Permanent Representative of China to the United Nations
- Incumbent
- Assumed office 13 April 2024
- President: Xi Jinping
- Premier: Li Qiang
- Preceded by: Zhang Jun

Ambassador of China to the European Union
- In office 16 December 2022 – 25 March 2024
- Preceded by: Zhang Ming
- Succeeded by: Cai Run [zh]

Personal details
- Born: June 1965 (age 60)
- Party: Chinese Communist Party

= Fu Cong =

Chinese diplomat (born 1965)

Fu Cong (傅聪 (Fù Cōng); born June 1965) is a seasoned Chinese diplomat who has worked in the foreign service of the People's Republic of China since 1987. He has been serving as Permanent Representative of China to the United Nations since April 2024.

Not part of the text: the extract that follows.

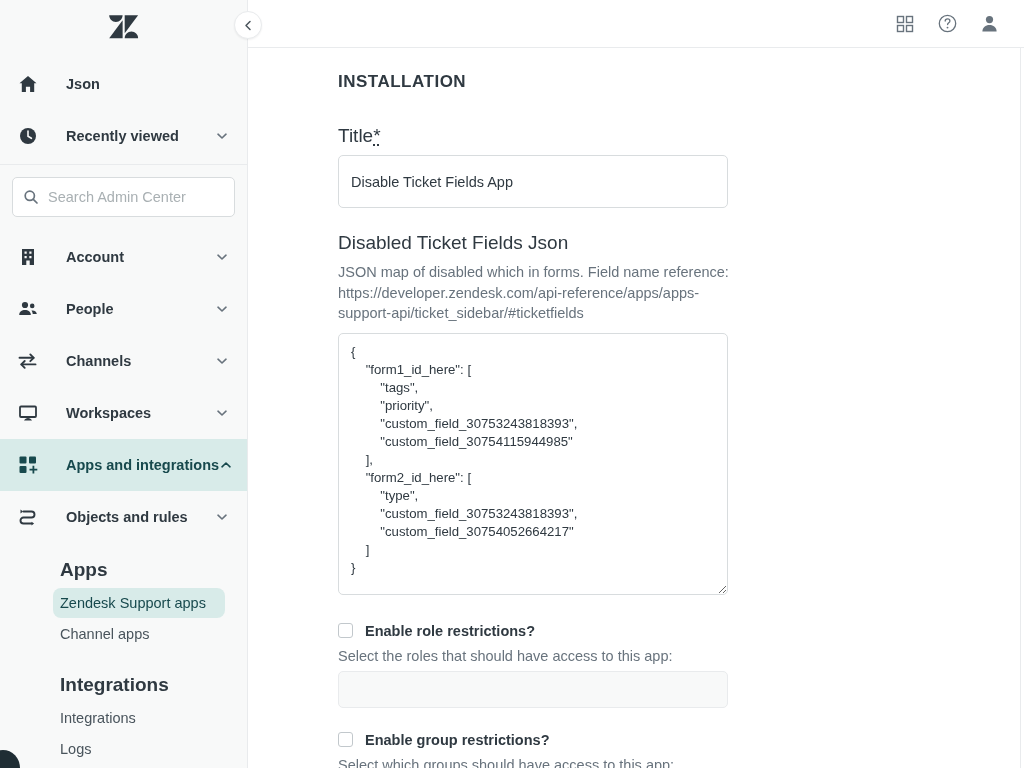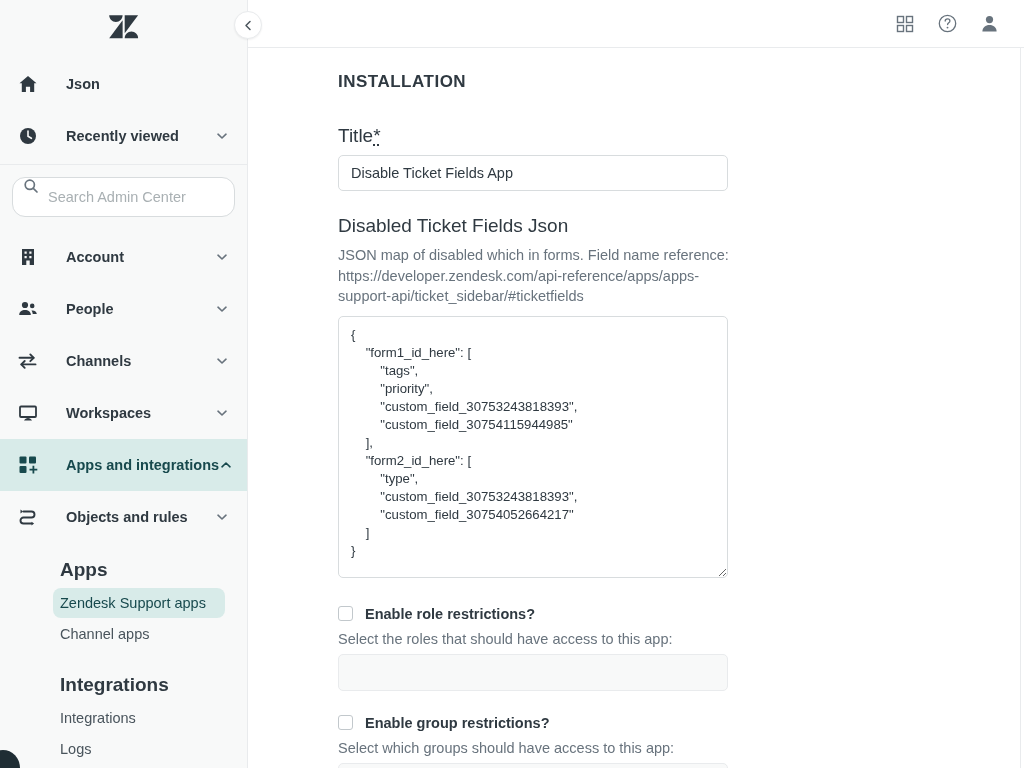"Disable Ticket Fields App" .text-input { height: 36px -> 53px }
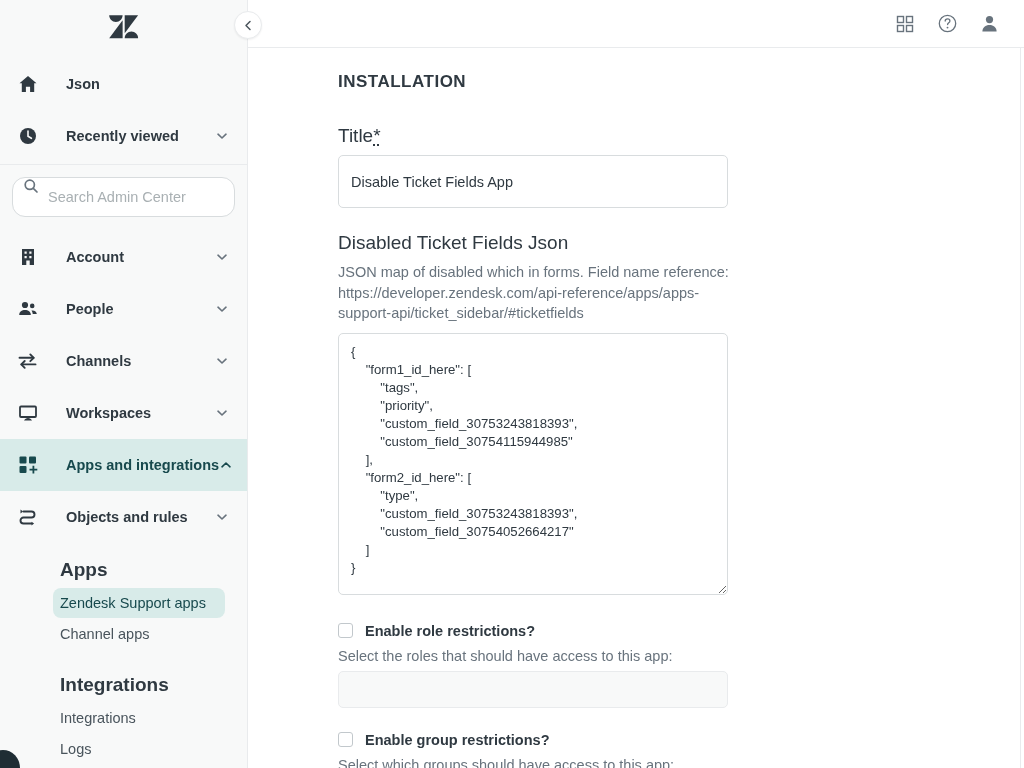"Search Admin Center" .search-box { align-items: none -> center; border-radius: 13px -> 5px }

He previously served as head of the Permanent Mission of China to the European Union from 2022 to 2024, as director general of the Arms Control Department of the Ministry of Foreign Affairs from 2018 to 2022, and as Ambassador of China for Disarmament Affairs in Geneva from 2015 to 2019.

== Career ==
In 1987, Fu began working for the Department of International Organizations and Conferences of the Ministry of Foreign Affairs as a staff member and attaché. In 1991, he became an attaché to the Permanent Mission of China to the United Nations office in Geneva. In 1992, he returned to China to work once again as an attaché to the Department of International Organizations and Conferences of the MFA, being promoted to the positions of Third Secretary and Deputy Director. In 1996, Fu was made Second Secretary of the Permanent Mission of China to the UN Office in Vienna, returning to China in 1997 to become the Second Secretary of the Department of Arms Control of the Ministry of Foreign Affairs. He remained in this department until 2004, achieving the positions of Division Director, Counselor, and Deputy Director over his tenure.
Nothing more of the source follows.